By - February 25, 2008



Yang Iab

Jerry Yang had the grace to not cancel on the IAB keynote interview today, not sure I would have done the same were I in his shoes. We spoke briefly before he went on, he seemed in good spirits, though clearly the reality of Yahoo’s situation sat heavy in the air.

He and President Sue Decker (that was a surprise) took the stage together, and Jerry spoke solo for a bit. Notes:

The journey has been anything but boring and we are on the cusp of something more interesting….will be talking about role of technology in the advertising business…what is Yahoo? We need to continue to innovate and lead….Yahoo as the “starting point”…focus on key starting points: home page, Yahoo mail, search, and mobile. And then three key vertical content areas: Finance, News, Sports.
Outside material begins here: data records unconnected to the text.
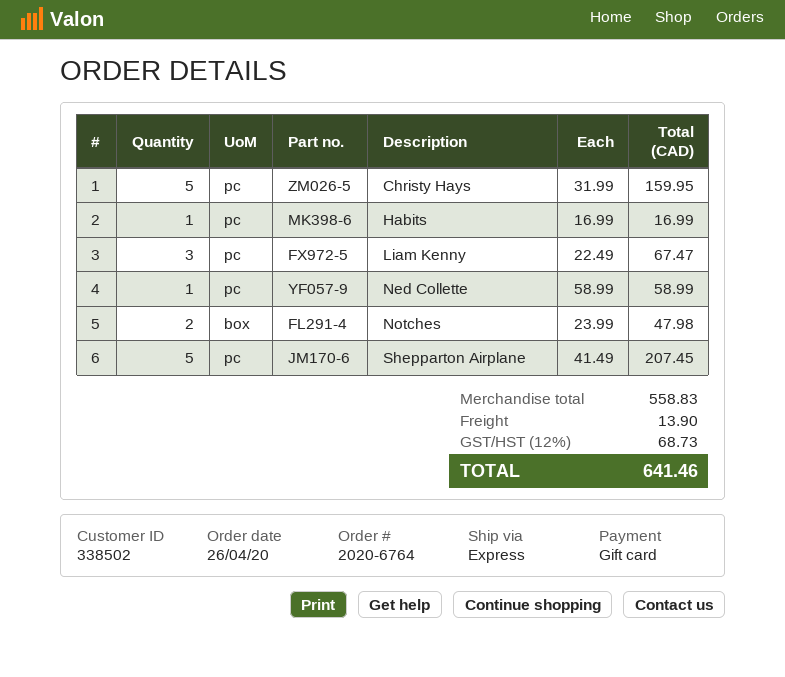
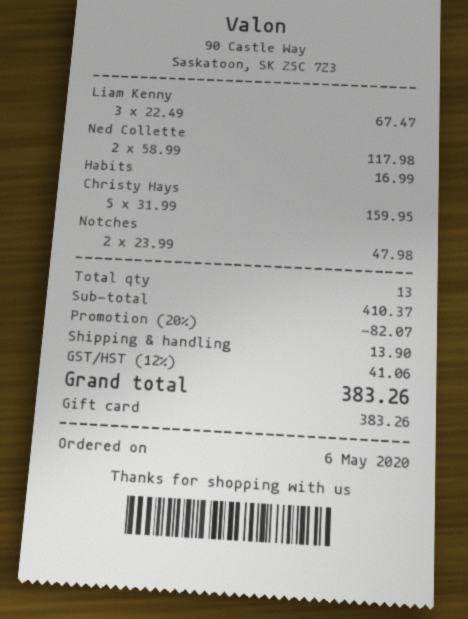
order date: 2020-04-26 -> 2020-05-06
Ned Collette: 1 x 58.99 = 58.99 -> 2 x 58.99 = 117.98
Shepparton Airplane: 5 x 41.49 = 207.45 -> none
subtotal: 558.83 -> 410.37
discount: none -> 20% = 82.07
tax: 12% = 68.73 -> 12% = 41.06
total: 641.46 -> 383.26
Yang alludes again to open platform for Yahoo….but gives no details. Mentions “social aspect” – namechecks the social graph, says it’s still early.
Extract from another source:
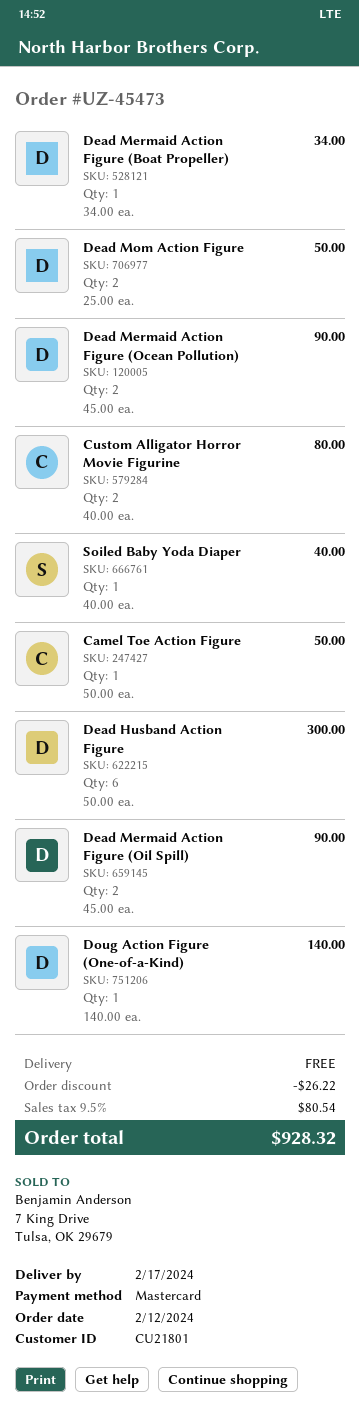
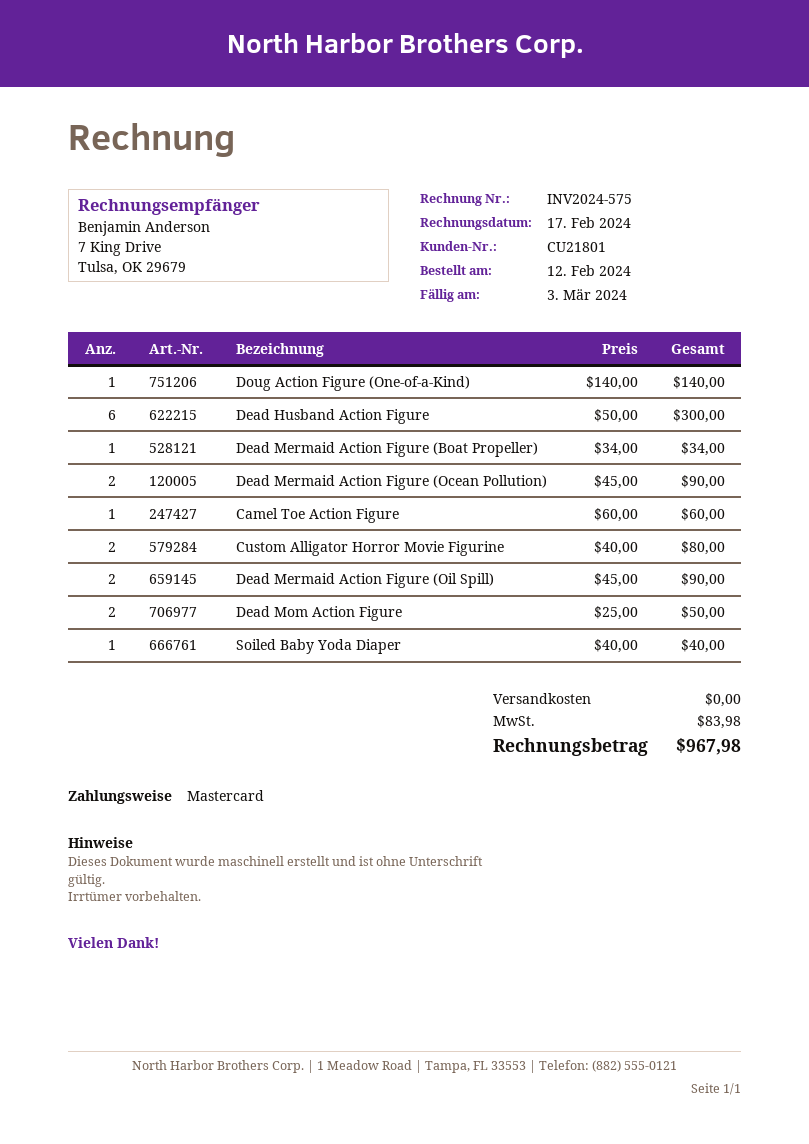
Camel Toe Action Figure: 1 x 50.00 = 50.00 -> 1 x 60.00 = 60.00
discount: 26.22 -> none
tax: 80.54 -> 83.98
total: 928.32 -> 967.98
So far, no mention of the MSFT hostile bid, or the trouble the company is in. I think the audience is waiting for it…but they are not going to get it in his prepared comments.

Jerry introduces Sue. Sue is going to talk about Yahoo’s advertising strategy in a post Panama world. Sue is the architect of Yahoo’s approach to the ad network business (ie buying a ton of them)….Sue:

Need to simplify things…it’s highly complex to do digital advertising…need a powerful platform…that’s what Yahoo is building…we are building a cutting edge ad platform running across search, display, video…capable of harnessing Yahoo and non Yahoo properties….we’re trying to revolutionize the online industry…a lofty goal (and one Microsoft, AOL, Google also are trying to do)….

For a publisher: Imagine being able to distribute an advertisers’ campaign across your audience, as well as other publishers audiences….(hmmmm not sure publishers would want to do that, though I can see it if the publishers are aligned). This is clearly central to Yahoo’s strategy, as well as doing the same with advertisers. Hmmm. Much to talk about there..

Sue Iab

From and advertiser point of view – simplification of campaign flighting and operations (which I can tell you from personal experience is a major issue).

For agencies – streamline the buying process. For Ad Networks, connect your publishers to more advertisers.

An open platform could simplify the process. True, but it’s a boil the ocean ecosystem play.

Too much time is spent on the bring part of the business, not enough time on the creative (I hear that).

OK, the comments from both are over, and now Randall is going to ask questions.

Jerry asks if the first question is about Microsoft. Joke about the Oscars.

So the Microsoft question: We can’t say a whole lot about it. “It’s been galvanizing for us.” Yahoo is a unique asset, and we have to think it through…

Sue: There’s a big impact on the workforce but…she is focusing on the day to day business. We had to clean up some old deals that were no longer market (I think this is a reference to their third party ad selling deals with folks like WebMD, etc. – version 1.0 of the strategy they are now talking about on stage).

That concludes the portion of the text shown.